Тюремщик изобразил на лице удивление:
– Как же не дал? Обижаете, господин. Вон, целый кувшин стоит!
– Открывай, – тихо произнес Тиридат, указывая на дверь.
Загремела связка ключей, один из которых повернулся в замке. Затем лязгнула дверь, и камера отворилась.
Сознание вновь начало затуманиваться и, сквозь молочную пелену, я услышал голос Тиридата:
– Это же моча!
– А даже если и так, господин?
– Это не вода, – Тиридат, судя по резким ноткам в голосе, испытывал легкое раздражение.
– Ошибаетесь, о, благородный муж. Это вода. Только переработанная.
«Вот бы он выплеснул этот кувшин ему в лицо!».

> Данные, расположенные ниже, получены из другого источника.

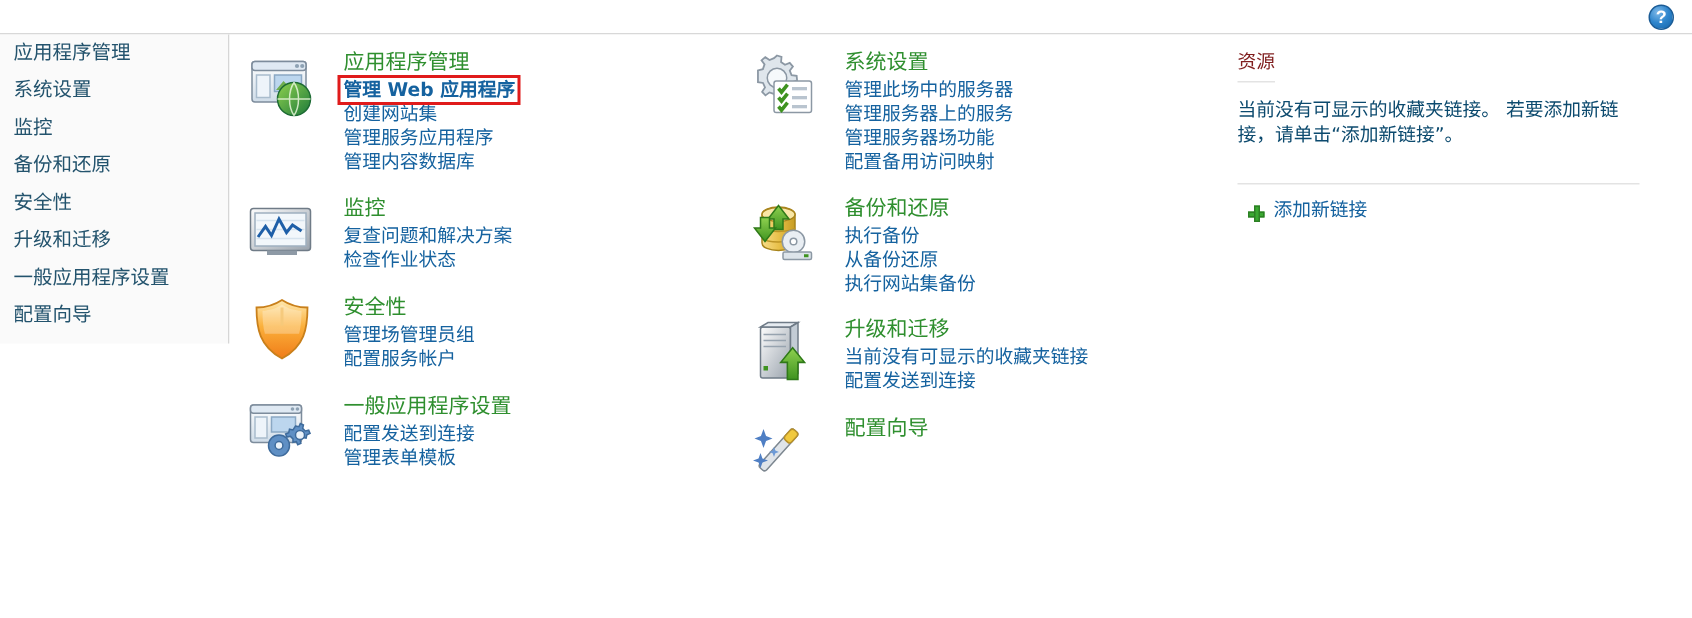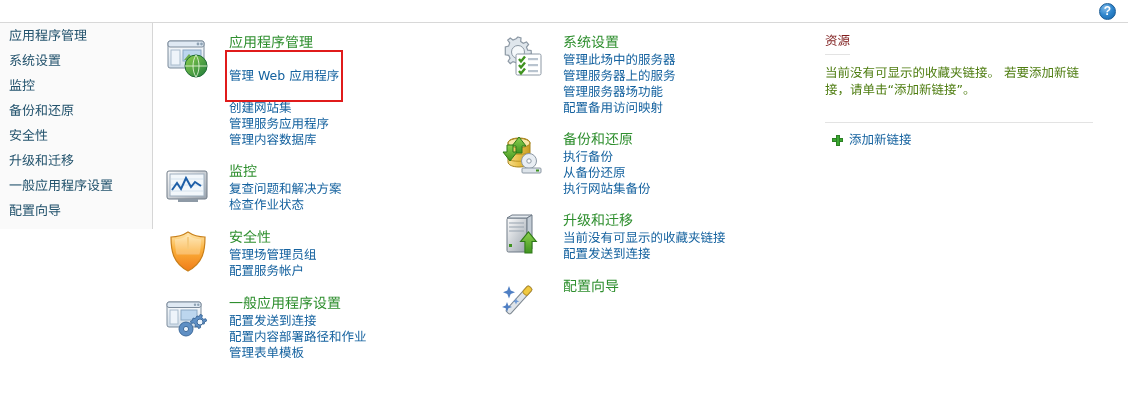--- a/index.html
+++ b/index.html
@@ -115,47 +115,48 @@
     font-size: 12.5px;
     color: #15629f;
     line-height: 16px;
     white-space: nowrap;
     cursor: pointer;
     width: fit-content;
   }
   .section-link.highlighted {
     outline: 2px solid #e01b1b;
     outline-offset: 0px;
-    padding: 16px 2px;
+    padding: 0 2px;
     margin-left: -2px;
+    font-weight: bold;
   }
 
   
   .res-title {
     font-size: 12.5px;
     color: #7f1d1d;
     line-height: 16px;
     padding-bottom: 5px;
     border-bottom: 1px solid #e3e3e3;
     margin-bottom: 9px;
     cursor: pointer;
     width: fit-content;
   }
   .res-text {
     font-size: 12.5px;
-    color: #4d7c0f;
+    color: #0c4a6e;
     line-height: 17px;
     width: 268px;
     padding-bottom: 24px;
     border-bottom: 1px solid #e3e3e3;
     margin-bottom: 9px;
   }
   .res-add {
     display: flex;
-    align-items: center;
+    align-items: flex-end;
     gap: 6px;
     padding-left: 7px;
     cursor: pointer;
     width: fit-content;
   }
   .res-add-label {
     font-size: 12.5px;
     color: #15629f;
     line-height: 16px;
   }
@@ -382,21 +383,20 @@
             </g>
             <circle cx="36" cy="28" r="3" fill="#eaf2fa" stroke="#3e6b9c"></circle>
             <g fill="#5f8fc4" stroke="#3e6b9c">
               <circle cx="22" cy="35" r="7"></circle>
             </g>
             <circle cx="22" cy="35" r="2.6" fill="#eaf2fa" stroke="#3e6b9c"></circle>
           </svg></div>
         <div class="section-body">
           <div class="section-title">一般应用程序设置</div>
           <div class="section-link">配置发送到连接</div>
-          <div class="section-link">配置内容部署路径和作业</div>
           <div class="section-link">管理表单模板</div>
         </div>
       </div>
     </div>
   <div id="col-mid">
       <div class="section">
         <div class="section-icon"><svg width="48" height="48" viewBox="0 0 48 48">
             <defs>
     <linearGradient id="win" x1="0" y1="0" x2="0" y2="1">
       <stop offset="0" stop-color="#ffffff"></stop>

Но Тиридат ничего подобного не сделал, а лишь отодвинул сосуд в сторону:
– У него нос сломан.
– Да? Это так печально.
– Ты не имеешь права наносить увечья узникам.
– Побойтесь Шамаша, господин! Неужели вы думаете, что это я? Должно быть, он упал, запутавшись в собственной цепи! Она вон, какая длинная. Ну, и грохнулся носом об пол.
«Хорош ассириец, ничего не скажешь. И попробуй теперь докажи, что это не я себе нос разбил. Интересно, а если бы он и впрямь мне ноги отпилил, как бы оправдался? Что я подцепил заразу, и ради спасения жизни заключенного герой-тюремщик пошел на риск?».
Стражник обратился ко мне:
– Идти сможешь?
Я начал вставать, медленно, держась правой рукой за стенку. Гул в голове нарастал.
«Как шум прибоя? Так это, кажется, называют торговцы с юга?».
Сделав глубокий вдох, я выпрямился. Все двоилось перед глазами, то соединяясь во едино, то вновь разбегаясь в стороны. Туман снова начал сгущаться перед ними. Я не видел, как была снята одна цепь и надета другая. Только чувствовал, что заковали мне лишь руки. Видимо, рассчитывая на то, что у меня нет сил на попытку побега.
«Что ж, они совершенно правы».
– А набедренная повязка? – поинтересовался Тиридат у ассирийца.
Тот возмущенно воскликнул:
– Господин, только не говорите, что считаете, будто я взял! Поверьте, у меня нет за столом алтаря, где я поклоняюсь грязным тряпкам чужих людей. И я не приношу в жертву испражнения.
Тиридат не ответил. Еще в тот миг, когда он привел меня сюда, я видел по его лицу, что тому не хочется связываться с тюремщиком.